Itemized modification records >>

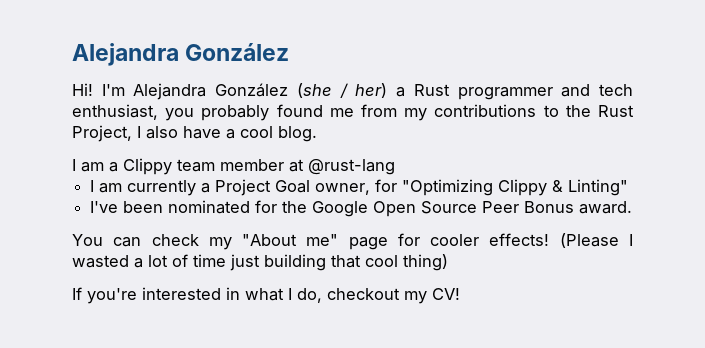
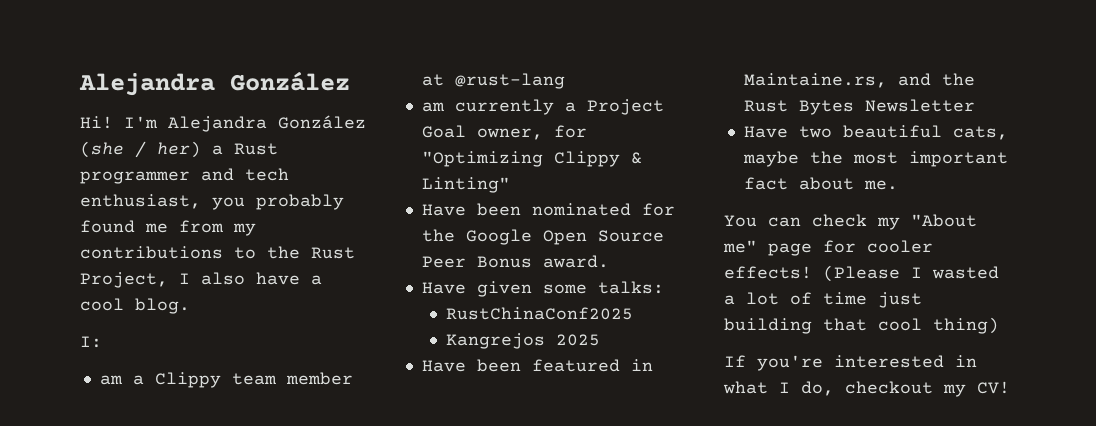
- I am a Clippy team member at @rust-lang
+ I:
+ am a Clippy team member at @rust-lang
- I am currently a Project Goal owner, for "Optimizing Clippy & Linting"
+ am currently a Project Goal owner, for "Optimizing Clippy & Linting"
- I've been nominated for the Google Open Source Peer Bonus award.
+ Have been nominated for the Google Open Source Peer Bonus award.
+ Have given some talks:
+ RustChinaConf2025
+ Kangrejos 2025
+ Have been featured in Maintaine.rs, and the Rust Bytes Newsletter
+ Have two beautiful cats, maybe the most important fact about me.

Required action >> Set down no line except those from the one with "Have been nominated" to the last line of the data, inclusive, each exactly as written.

Solution to this problem >>
+ Have been nominated for the Google Open Source Peer Bonus award.
+ Have given some talks:
+ RustChinaConf2025
+ Kangrejos 2025
+ Have been featured in Maintaine.rs, and the Rust Bytes Newsletter
+ Have two beautiful cats, maybe the most important fact about me.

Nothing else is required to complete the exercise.